On the centrality of metrology. Perspectives from the Rome Transformed project
Ian Haynes
Thea Ravasi
ABSTRACT
Rome Transformed is an ERC founded collaborative project between Newcastle University, the University of Florence, the British School at Rome and the Consiglio Nazionale delle Ricerche. The project aims to advance our understanding of the military, political, and religious transformations of Rome’s eastern Caelian from the 1 st to the 8 th centuries CE. Covering an area of 68.5 hectares of underground and above the ground structural remains, including a 1.5 km long tract of the Aurelian Walls and 0.67 kms of the Claudio-Neronian aqueduct, the project’s methodology evolves a new methodology for complex urban areas, integrating the structural re-assessment of the surviving archaeological evidence with the largest unified campaign of 3D data capture and of geophysical survey programme ever conducted in Rome.
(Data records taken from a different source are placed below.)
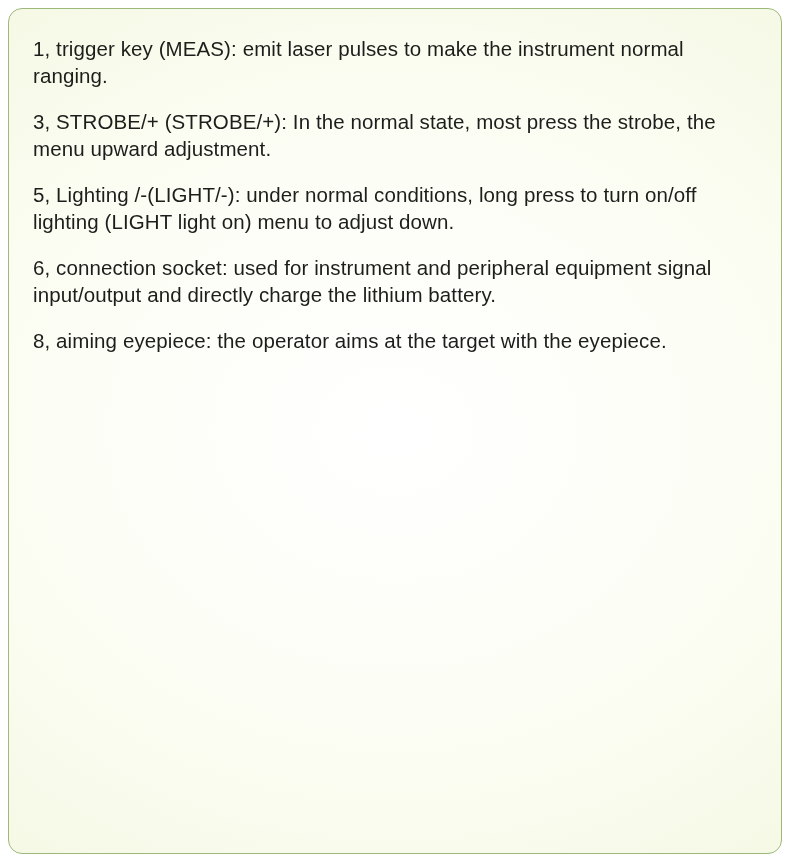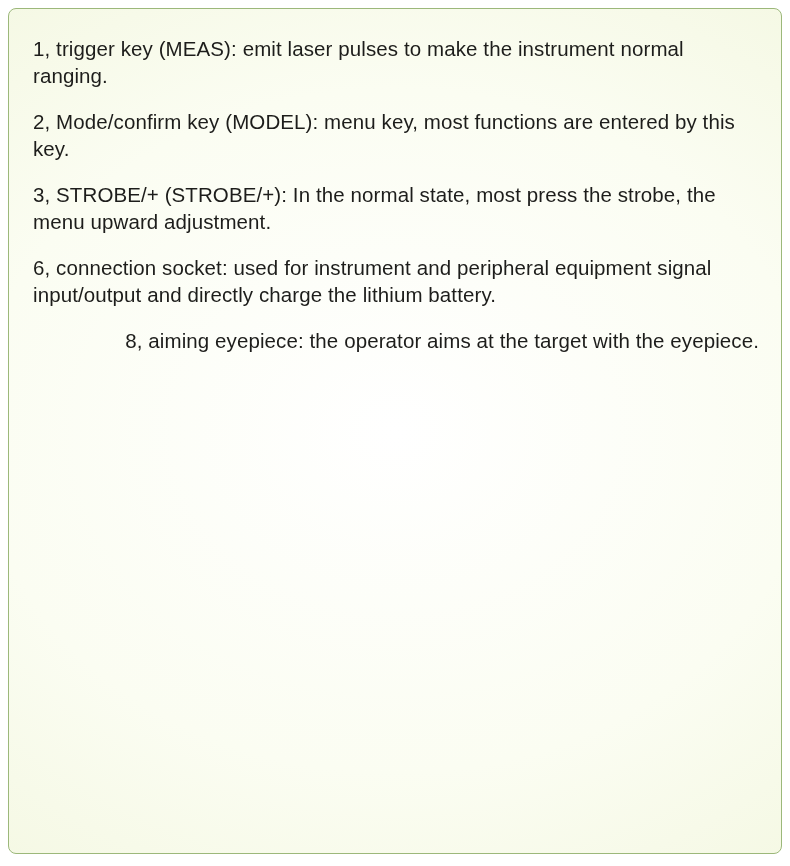"1, trigger key (MEAS): emit" .panel { border-radius: 8px -> 14px }
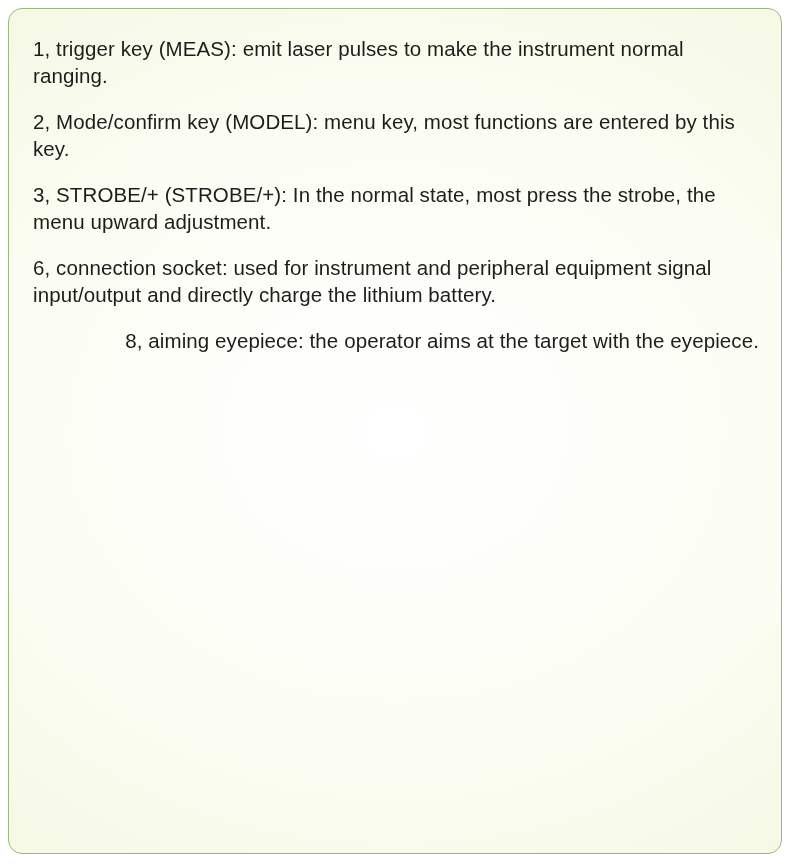"2, Mode/confirm key (MODEL): menu" p.para { html: <p>2, Mode/confirm key (MODEL): menu key, most functions are entered by this key.</p> -> none }
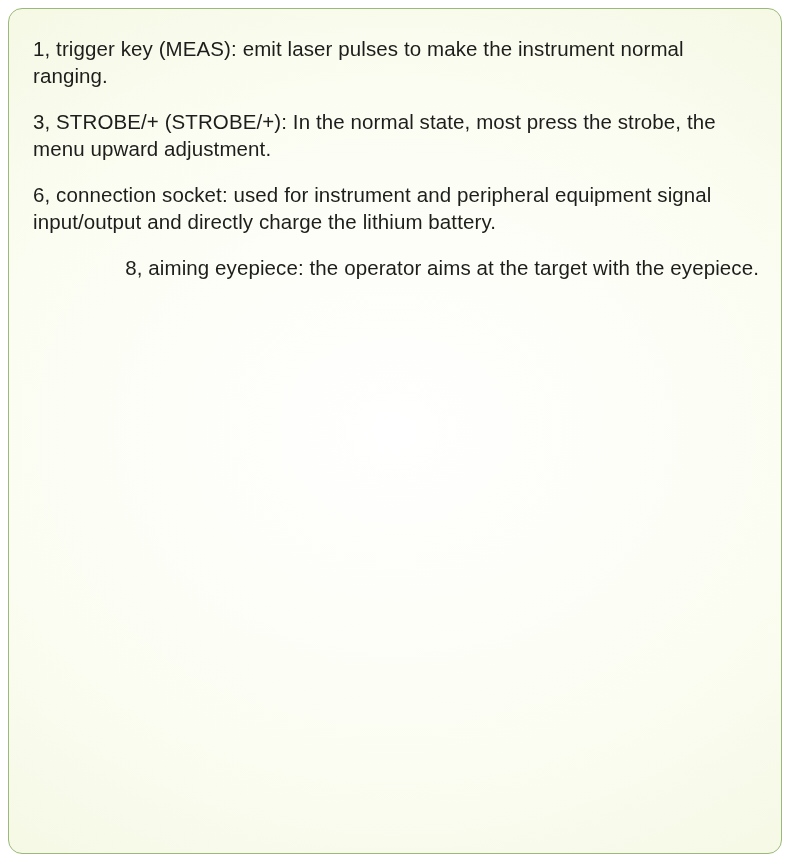"5, Lighting /-(LIGHT/-): under normal" p.para { html: none -> <p>5, Lighting /-(LIGHT/-): under normal conditions, long press to turn on/off lighting (LIGHT light on) menu to adjust down.</p> }
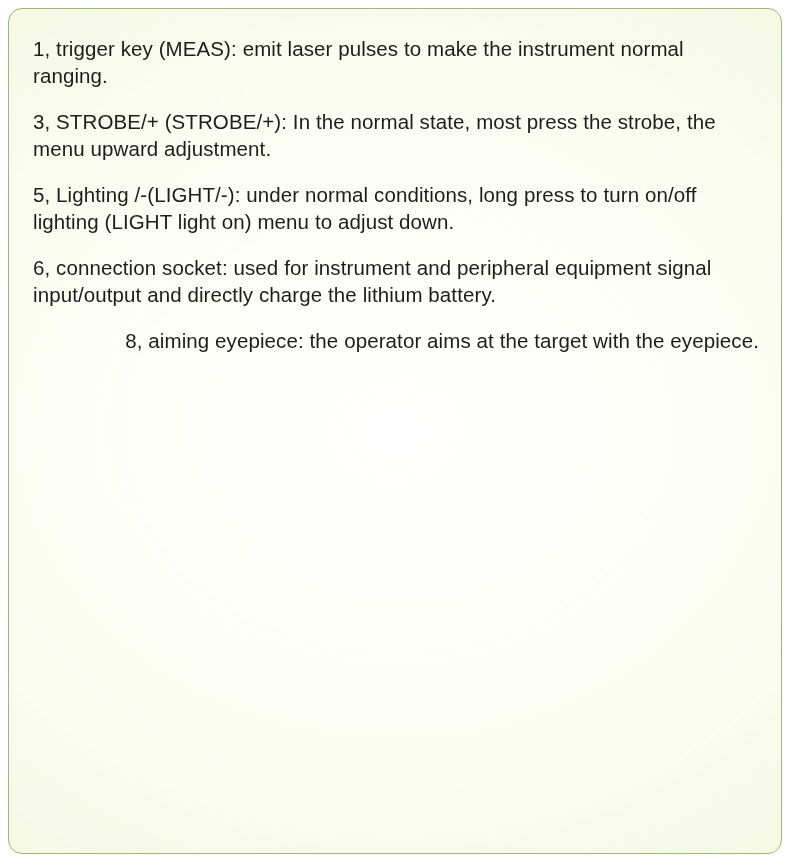"8, aiming eyepiece: the operator" .para:last-child { text-align: right -> none }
The nature, quality, and size of the structural data collected has made it possible to launch a large-scale programme of analysis from mortared rubble construction, in collaboration with the University of Calabria. The sub-project aims at assessing the nature and extent of imperial investment in Rome’s construction industry during centuries 2 to 4 CE, by developing a comparative qualitative and quantitative analysis of lime-volcanic ash mortars sampled from functionally and chronologically compatible buildings, inside the Rome Transformed research area and from chronologically and functionally comparable sites placed outside. By assessing the qualitative and quantitative composition of mortars, the research will determine the nature, extent, and transformation of imperial economic investment in building during three distinct phases: the Severan period (193-235 CE), the second half of the 3rd century and the early 4th century CE.
SPEAKER BIO
Professor Ian Haynes, principal Investigator Rome Transformed, was awarded an ERC Advanced Grant to launch the Project in 2019. Ian has co-directed the Lateran Project with Paolo Liverani, an interdisciplinary investigation of the archaeology of the Archbasilica of St. John Lateran, and, since 2017, again with Paolo, the British School at Rome-funded SGL2 research programme at the Hospital of San Giovanni Addolorata in Rome. More generally Ian’s interests span the Greco-Roman world from the Archaic Period through to Late Antiquity, and from Central Asia to central Britain. Other recent projects include the Arts and Humanities Research Councl (UK)-funded Expanded Interiors at Pompeii and Herculaneum with Catrin Huber (PI), the Senhouse Museum Trust/Newcastle University -funded excavations of the Roman Temples Project, Maryport, UK with Tony Wilmott and with Lindsay Allason-Jones the British Academy-funded Elusive Sculptures programme which contributes to the Corpus Signorum Imperii Romani. Ian has also had the privilege of working extensively in western Transylvania where has co-directed excavations with Doru Bogdan, Alexandru Diaconescu, Alfred Schäfer and, in Dobrudja with Doru Bogdan and Florin Topoleanu. As a keen exponent of archaeological visualisation / ‘provocation’ as an instrument for advancing the interpretative process, and as part of his research into the culture of Gandhāra, Ian has recently worked with Kay Wannaporn Rienjang, Iwan Peverett and Luca M. Olivieri on a new visualisation of the important complex of Saidu Sharif, Swat in Pakistan.
Dr Thea Ravasi, thea is co-drafter and Archaeology Research Associate for the Rome Transformed project at Newcastle University (UK). Her current research focuses on Roman residential and thermal architecture, but she has also extensively published on Roman trade and economy. She has researched a range of cultural and social contexts, covering a wide chronological period, including the relatively simple Late Republican colonial houses of Cisalpine Gaul, first century elite housing in Pompeii and Herculaneum, the grand aristocratic properties of 1st, 2nd and early 4th century Rome (including what was likely the property of the mother of the emperor Marcus Aurelius, Domitia Lucilla), up to what is considered the most complex, inventive and architecturally challenging of all Roman imperial residences, the villa of the emperor Hadrian in Tivoli, that was the subject of her doctoral research. She has also recently researched the Severan bath complex underneath the Lateran Baptistery in Rome, suggesting a new interpretation of the building’s phasing, architecture, and design. She is particularly interested in the social, cultural, and economic relationship between elite residences and imperial properties, as manifest in several contexts, such as the Horti Spei Veteris/Sessorian Palace in Rome and Hadrian’s Villa in Tivoli and in properties that later entered the imperial domain, such as the Horti of Domitia Lucilla.